Eguchi Y, Ogawa T, Ogawa H
Department of Biology, Faculty of Science, Osaka University, Japan.
J Mol Biol. 1988 Nov 5;204(1):61-7. doi: 10.1016/0022-2836(88)90599-2.
The kinetics of cleavage of the phage phi 80 cI repressor by Escherichia coli RecA protein were studied. The rate of cleavage in the presence of single-stranded DNA (ssDNA) and either adenosine 5'-O-(3-thiotriphosphate) (ATP gamma S), ATP or dATP is very low in the first hour at 37 degrees C and then increases sharply as incubation continues. The initial rate of cleavage of the repressor is greatly increased by incubating the RecA protein with ssDNA prior to addition of ATP gamma S and the repressor. However, when ATP gamma S is present during preincubation of RecA protein with ssDNA, the stimulatory effect of preincubation is greatly reduced. This difference in the effect of preincubation in two different conditions can be explained by formation of RecA-ssDNA-ATP gamma S complexes with different activities for cleavage of the repressor. The active complex is formed by binding of ATP gamma S to a complex of RecA protein and ssDNA. However, when the RecA protein binds to ATP gamma S prior to its binding to ssDNA, the resulting complex has no or only very weak cleavage activity toward the repressor.

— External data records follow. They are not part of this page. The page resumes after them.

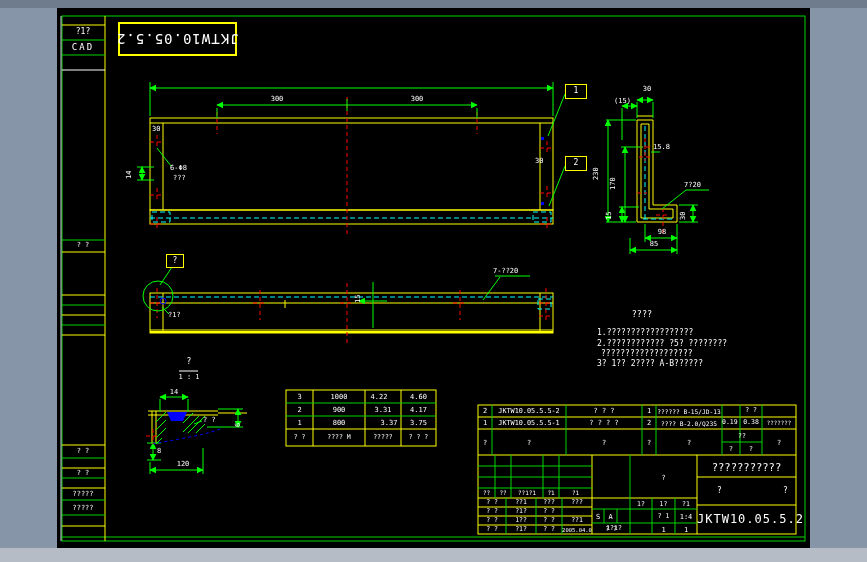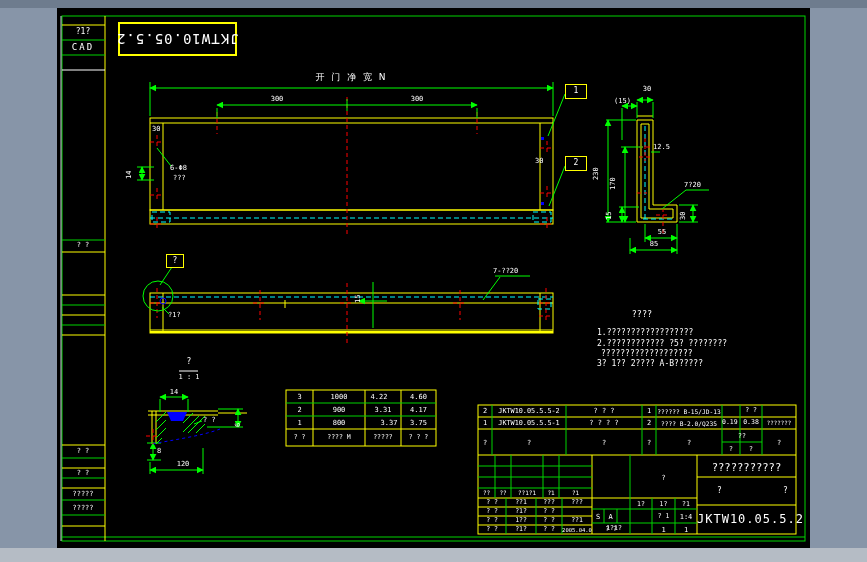"开 门 净 宽 N" div.t { html: <div>开 门 净 宽 N</div> -> none }
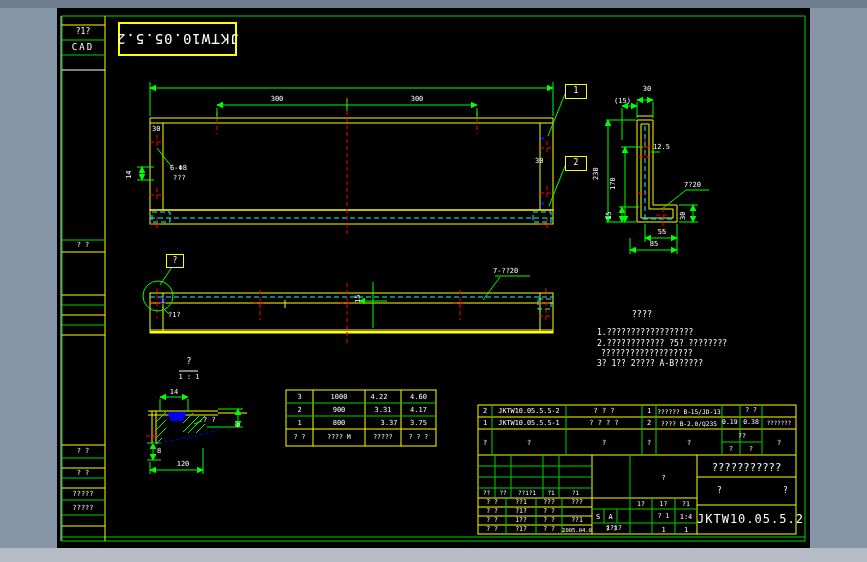"12.5" div.t { text: 12.5 -> 15.8 }
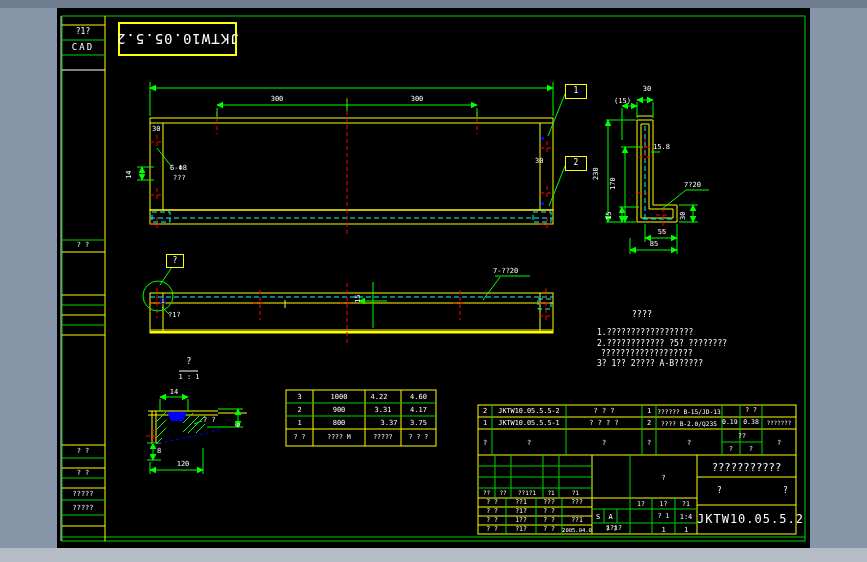"55" div.t { text: 55 -> 98 }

对大肠杆菌RecA蛋白切割噬菌体phi 80 cI阻遏物的动力学进行了研究。在37℃下,单链DNA(ssDNA)与腺苷5'-O-(3-硫代三磷酸)(ATPγS)、ATP或dATP存在时,切割速率在最初一小时非常低,然后随着孵育的继续而急剧增加。在添加ATPγS和阻遏物之前,将RecA蛋白与ssDNA一起孵育,可大大提高阻遏物的初始切割速率。然而,当在RecA蛋白与ssDNA预孵育期间存在ATPγS时,预孵育的刺激作用会大大降低。在两种不同条件下预孵育效果的这种差异可以通过形成对阻遏物切割具有不同活性的RecA-ssDNA-ATPγS复合物来解释。活性复合物是由ATPγS与RecA蛋白和ssDNA的复合物结合形成的。然而,当RecA蛋白在与ssDNA结合之前与ATPγS结合时,所形成的复合物对阻遏物没有或只有非常弱的切割活性。